Apprezzabili sono i notevoli passi in avanti, compiuti in questi anni da parte di AAMS che ha riportato alla luce (trasformandolo in una risorsa per lo stato), un mondo sommerso (quello delle slot in primis) ed in mano alle organizzazioni criminali fino ad una decina di anni fa.
Come sono tangibili gli sforzi del Governo Monti (come l'inserimento della ludopatia, ad esempio, nei Livelli Essenziali Assistenziali) di voler comunque cercare di risolvere le problematiche sociali (da non sottovalutare) legate al mondo dell'azzardo, ma vi è una sorta di "partito trasversale d'opposizione" , tra le maglie della politica e dell'opinione pubblica, che vorrebbe il gioco bandito in ogni sua forma e ad ogni costo.
Ma le domande che ci poniamo sono due: l'economia italiana se lo può permettere? E soprattutto: gli italiani non giocheranno più? Le risposte, numeri alla mano, sono negative entrambe ed il rischio è quello che il mercato torni nelle mani sbagliate.
Con queste considerazioni, non vogliamo fare i disfattisti o critici e nei prossimi giorni presenteremo proposte tecnicamente percorribili, adatte a disciplinare la piaga della ludopatia (fenomeno che va circoscritto con misure mirate) e sufficienti a preservare i delicati equilibri del mercato tricolore.

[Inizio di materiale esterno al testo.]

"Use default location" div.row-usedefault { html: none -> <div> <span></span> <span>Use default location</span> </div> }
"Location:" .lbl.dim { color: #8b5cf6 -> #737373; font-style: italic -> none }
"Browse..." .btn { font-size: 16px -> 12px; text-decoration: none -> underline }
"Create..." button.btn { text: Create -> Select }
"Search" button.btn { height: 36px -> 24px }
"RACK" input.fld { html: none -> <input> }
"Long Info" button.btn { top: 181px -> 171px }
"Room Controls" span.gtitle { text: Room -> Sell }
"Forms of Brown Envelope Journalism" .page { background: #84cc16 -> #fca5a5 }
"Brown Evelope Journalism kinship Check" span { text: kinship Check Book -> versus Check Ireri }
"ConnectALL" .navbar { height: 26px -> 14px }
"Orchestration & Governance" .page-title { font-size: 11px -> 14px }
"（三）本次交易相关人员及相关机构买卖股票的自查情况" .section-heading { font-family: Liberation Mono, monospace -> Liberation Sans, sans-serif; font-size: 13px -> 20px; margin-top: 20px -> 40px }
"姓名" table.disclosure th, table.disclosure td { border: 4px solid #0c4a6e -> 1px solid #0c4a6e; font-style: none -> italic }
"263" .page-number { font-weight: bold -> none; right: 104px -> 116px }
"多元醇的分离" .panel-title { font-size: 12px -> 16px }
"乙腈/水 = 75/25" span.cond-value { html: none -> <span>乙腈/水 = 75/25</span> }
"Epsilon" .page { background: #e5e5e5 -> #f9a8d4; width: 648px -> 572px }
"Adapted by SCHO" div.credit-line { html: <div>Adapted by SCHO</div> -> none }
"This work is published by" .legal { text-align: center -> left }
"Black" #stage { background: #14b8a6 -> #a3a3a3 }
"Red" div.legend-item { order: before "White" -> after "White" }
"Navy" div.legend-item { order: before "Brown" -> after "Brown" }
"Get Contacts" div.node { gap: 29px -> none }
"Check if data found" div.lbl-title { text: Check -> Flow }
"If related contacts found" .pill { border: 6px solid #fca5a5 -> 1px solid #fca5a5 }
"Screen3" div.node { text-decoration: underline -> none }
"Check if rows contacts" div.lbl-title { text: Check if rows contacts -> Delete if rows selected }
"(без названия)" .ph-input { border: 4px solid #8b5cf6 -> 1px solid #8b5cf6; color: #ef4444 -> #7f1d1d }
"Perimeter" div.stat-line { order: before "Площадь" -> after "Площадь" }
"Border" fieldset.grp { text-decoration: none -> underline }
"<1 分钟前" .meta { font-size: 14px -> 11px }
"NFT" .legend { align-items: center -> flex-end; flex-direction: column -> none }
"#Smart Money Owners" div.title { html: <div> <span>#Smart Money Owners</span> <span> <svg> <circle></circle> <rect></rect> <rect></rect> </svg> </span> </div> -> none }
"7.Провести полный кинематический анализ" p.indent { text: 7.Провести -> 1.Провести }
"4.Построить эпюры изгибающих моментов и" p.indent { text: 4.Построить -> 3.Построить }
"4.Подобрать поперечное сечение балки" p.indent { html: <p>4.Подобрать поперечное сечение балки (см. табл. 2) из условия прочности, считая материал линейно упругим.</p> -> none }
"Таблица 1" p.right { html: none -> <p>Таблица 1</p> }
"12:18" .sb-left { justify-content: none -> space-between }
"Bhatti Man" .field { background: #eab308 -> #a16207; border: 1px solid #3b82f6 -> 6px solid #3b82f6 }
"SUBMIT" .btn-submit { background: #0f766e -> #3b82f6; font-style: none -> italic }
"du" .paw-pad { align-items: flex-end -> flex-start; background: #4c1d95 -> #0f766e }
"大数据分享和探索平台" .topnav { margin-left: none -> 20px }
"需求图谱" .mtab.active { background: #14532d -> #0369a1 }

Al contrario della Spagna, in Italia il gambling viene percepito in un altro modo e le conseguenze sull'economia rischiano di farsi serie: il nuovo decreto Sanità (con misure - in parte - fuori target rispetto alla problematiche legate alle dipendenze) può mettere a repentaglio investimenti sulla pubblicità per 115 milioni di euro (fonte Agipronews) su giornali, televisioni e siti internet, creando seri problemi ai livelli occupazionali non solo del gambling ma anche di altri settori (tipo quello dell’informazione e delle tv private).
Il pregiudizi purtroppo trionfano, soprattutto nei confronti del poker sportivo live: il mercato è da quasi quattro anni in attesa di regolamentazione (con una legge in vigore dal 2009 ma disattesa), quando la rete poteva generare 90 milioni di euro per l’erario (stime prudenziali per il Ministero dell’Economia) nel primo anno di attività e soprattutto creare 20mila nuovi posti di lavoro (secondo le proiezioni di Italian Rounders). Ed invece vince l’immobilismo sotto la pressione dell’opinione pubblica e si diffondono a macchia d’olio circoli non autorizzati e, purtroppo, in alcuni casi, bische fuori da ogni controllo.
Le recenti autorevoli indiscrezioni pubblicate da GiocoNews (bando nel 2013, con tornei con buy-in massimo da 1.000€ e sale con dimensioni minime di 250 mq) non trovano al momento alcuna conferma ufficiale, ma sarebbe tutto molto logico e semplice. Disciplinare un settore dove l'anarchia regna sovrana dovrebbe essere una delle priorità, non solo per i benefici fiscali ed occupazionali, ma anche per ragioni di ordine pubblico.
Meglio continuare a convivere con le bische o legalizzare il gioco pubblico con limiti e controlli ad hoc, trasformandolo in una risorsa per la nostra economia?